Nel 2025 i lavoratori domestici con almeno un contributo versato all’Inps sono stati 804.464, in calo del 2,3% rispetto all’anno precedente e per il quarto anno consecutivo. I dati sono stati presentati a Roma, nella sede Inps di Palazzo Wedekind, durante il convegno “Il lavoro domestico nel sistema di welfare”, organizzato dall’Istituto insieme a Nuova Collaborazione. Dal 2021 al 2025 il settore ha perso circa 173mila lavoratori, dopo l’aumento registrato nel biennio 2020-2021 legato alle regolarizzazioni introdotte durante la pandemia.
Le donne rappresentano l’88,7% degli occupati, con 713.538 addette, mentre gli uomini sono 90.926. I lavoratori stranieri costituiscono il 68,9% del totale e la componente più numerosa proviene dall’Europa dell’Est. La fascia d’età più rappresentata è quella tra 55 e 59 anni, mentre oltre il 27% ha almeno 60 anni. A livello territoriale, il Nord-Ovest concentra il 30,7% degli addetti, seguito dal Centro con il 27,7%.
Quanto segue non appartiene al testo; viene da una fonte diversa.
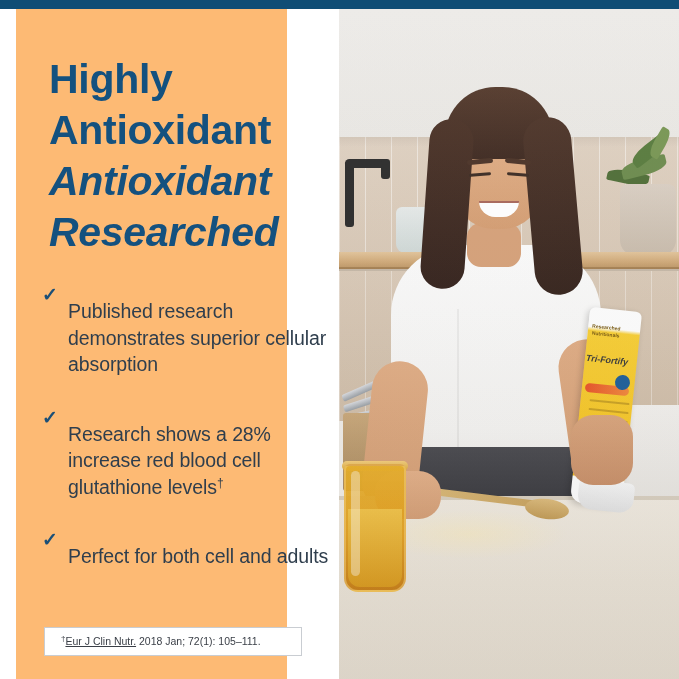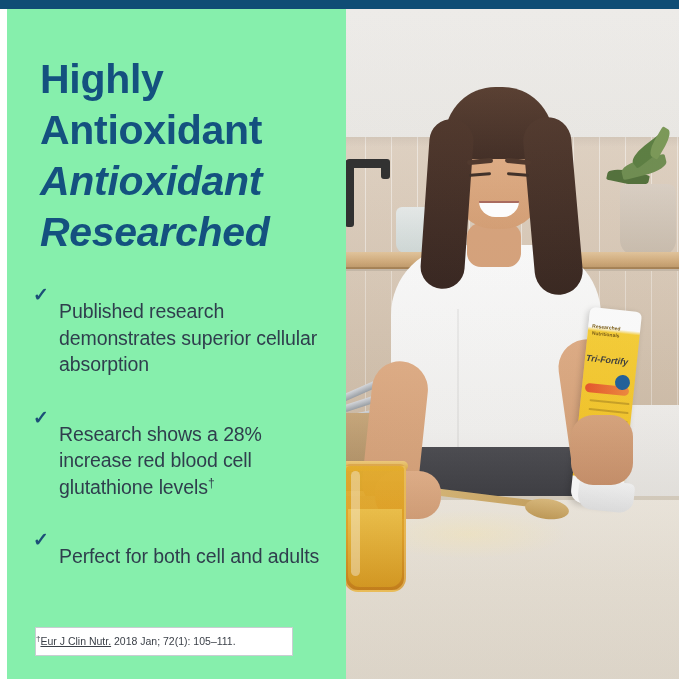--- a/index.html
+++ b/index.html
@@ -15,7 +15,7 @@
   .top-bar{position:absolute;top:0;left:0;width:679px;height:9px;background:#0f4d75;z-index:40;}
 
   
-  .left-panel{position:absolute;top:9px;left:7px;width:339px;height:670px;background:#86efac;z-index:20;}
+  .left-panel{position:absolute;top:9px;left:16px;width:271px;height:670px;background:#fdba74;z-index:20;}
 
   .headline{position:absolute;left:33px;top:45px;width:290px;color:#14517f;
     font-size:41px;line-height:51px;font-weight:700;letter-spacing:-0.3px;}

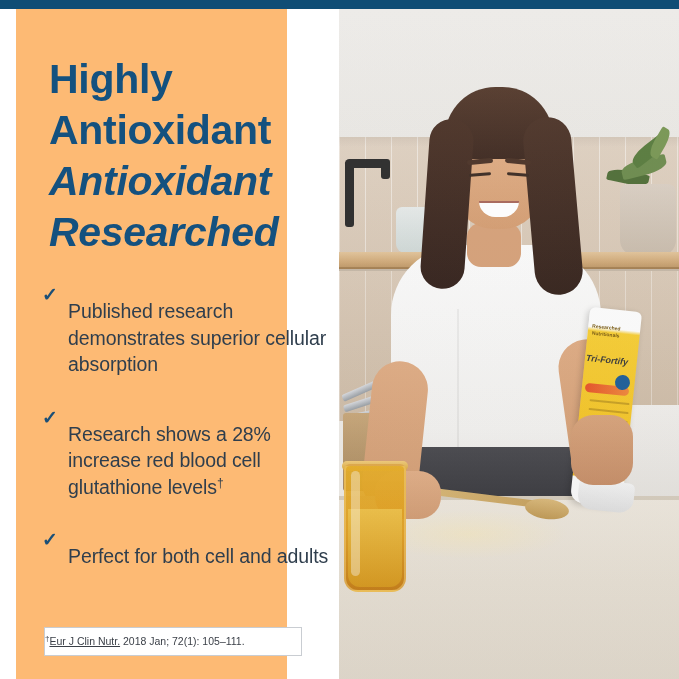--- a/index.html
+++ b/index.html
@@ -30,7 +30,7 @@
 
   .footnote-box{position:absolute;left:28px;top:618px;width:258px;height:29px;
     border:1px solid #c9cdd2;background:#fff;box-sizing:border-box;
-    display:flex;align-items:center;padding:0 0;}
+    display:flex;align-items:center;padding:0 16px;}
   .footnote{color:#3a3f47;font-size:10.5px;line-height:13px;white-space:nowrap;}
   .footnote .u{text-decoration:underline;}
   .footnote sup{font-size:8px;vertical-align:super;line-height:0;}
Per la prima volta confermata anche nel 2025, la quota delle badanti supera quella delle colf: il 51,3% dei lavoratori domestici svolge attività di assistenza alle persone, contro il 48,7% impiegato nei servizi domestici. Le retribuzioni medie delle badanti risultano superiori del 28% rispetto a quelle delle colf. Le lavoratrici percepiscono in media 8.100 euro annui, contro i 7.700 euro degli uomini.
Nel corso dell’incontro, il presidente dell’Inps, Gabriele Fava, ha definito il lavoro domestico una componente essenziale del sistema di welfare e ha rilanciato la proposta di istituire un Albo nazionale per colf e badanti, con l’obiettivo di certificare le competenze degli assistenti familiari e favorire l’emersione del lavoro irregolare.